Action item: From the data below, copy exactly the lines that lie between the one holding "exchange for making" and the one holding "lips...what is the point in this?", including both, and nothing more.

Exercise data:
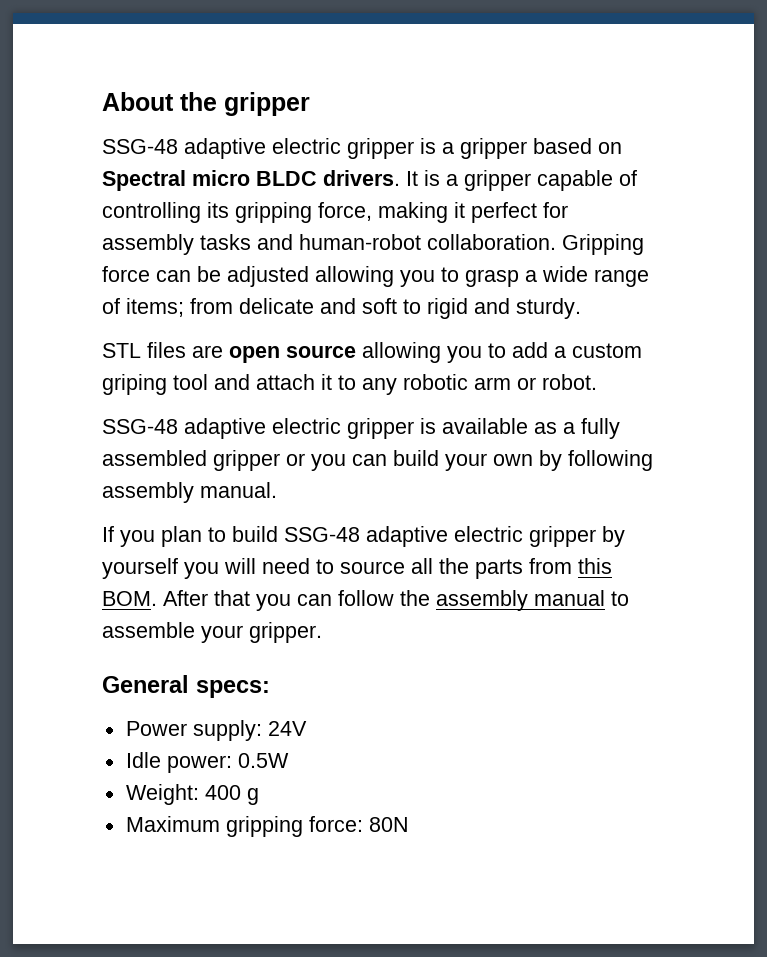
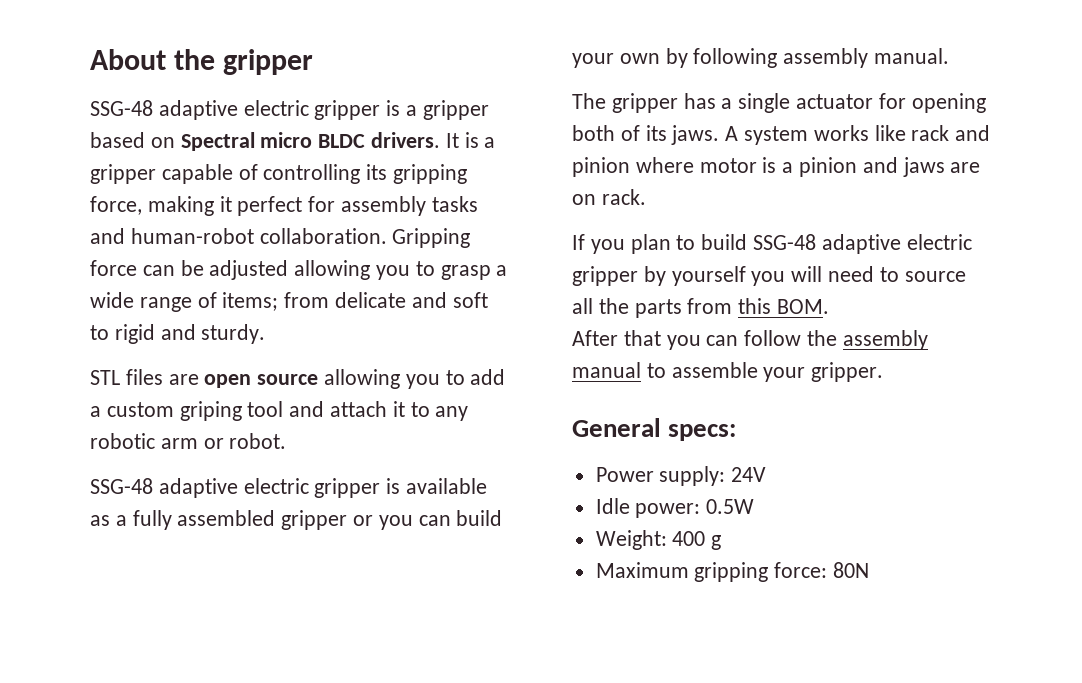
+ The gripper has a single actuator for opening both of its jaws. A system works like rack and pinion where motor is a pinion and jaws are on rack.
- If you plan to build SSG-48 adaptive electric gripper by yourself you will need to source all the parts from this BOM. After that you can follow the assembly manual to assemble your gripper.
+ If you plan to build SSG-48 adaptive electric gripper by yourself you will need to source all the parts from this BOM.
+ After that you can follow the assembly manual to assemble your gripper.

==

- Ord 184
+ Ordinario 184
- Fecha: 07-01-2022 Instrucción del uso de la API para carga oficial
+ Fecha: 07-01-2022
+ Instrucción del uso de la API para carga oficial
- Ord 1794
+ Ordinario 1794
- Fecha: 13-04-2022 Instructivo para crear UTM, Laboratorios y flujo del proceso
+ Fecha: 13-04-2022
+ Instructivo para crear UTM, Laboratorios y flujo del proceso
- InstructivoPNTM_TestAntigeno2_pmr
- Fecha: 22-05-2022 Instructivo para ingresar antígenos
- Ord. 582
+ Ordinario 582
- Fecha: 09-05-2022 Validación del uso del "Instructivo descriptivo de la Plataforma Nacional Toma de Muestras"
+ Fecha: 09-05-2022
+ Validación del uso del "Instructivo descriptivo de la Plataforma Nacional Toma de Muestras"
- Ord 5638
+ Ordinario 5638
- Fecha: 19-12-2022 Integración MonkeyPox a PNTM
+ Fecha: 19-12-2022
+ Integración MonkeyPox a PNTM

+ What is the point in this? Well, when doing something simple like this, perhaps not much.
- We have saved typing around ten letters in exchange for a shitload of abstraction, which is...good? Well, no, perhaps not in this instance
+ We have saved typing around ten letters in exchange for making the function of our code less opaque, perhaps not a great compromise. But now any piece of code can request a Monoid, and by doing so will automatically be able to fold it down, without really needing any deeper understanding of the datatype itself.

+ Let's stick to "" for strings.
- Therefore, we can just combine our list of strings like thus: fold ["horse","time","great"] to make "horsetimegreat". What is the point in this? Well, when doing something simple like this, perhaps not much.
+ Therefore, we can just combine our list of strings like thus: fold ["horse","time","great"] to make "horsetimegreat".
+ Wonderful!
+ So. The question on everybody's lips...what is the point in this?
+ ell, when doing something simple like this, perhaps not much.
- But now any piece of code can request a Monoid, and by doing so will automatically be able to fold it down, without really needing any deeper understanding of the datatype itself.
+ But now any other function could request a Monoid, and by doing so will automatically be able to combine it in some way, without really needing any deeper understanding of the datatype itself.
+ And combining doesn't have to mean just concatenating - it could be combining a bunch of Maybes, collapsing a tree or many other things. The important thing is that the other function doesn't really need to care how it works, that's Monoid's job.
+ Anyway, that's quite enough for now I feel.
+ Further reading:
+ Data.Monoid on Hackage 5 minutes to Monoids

Task answer:
+ We have saved typing around ten letters in exchange for making the function of our code less opaque, perhaps not a great compromise. But now any piece of code can request a Monoid, and by doing so will automatically be able to fold it down, without really needing any deeper understanding of the datatype itself.

+ Let's stick to "" for strings.
- Therefore, we can just combine our list of strings like thus: fold ["horse","time","great"] to make "horsetimegreat". What is the point in this? Well, when doing something simple like this, perhaps not much.
+ Therefore, we can just combine our list of strings like thus: fold ["horse","time","great"] to make "horsetimegreat".
+ Wonderful!
+ So. The question on everybody's lips...what is the point in this?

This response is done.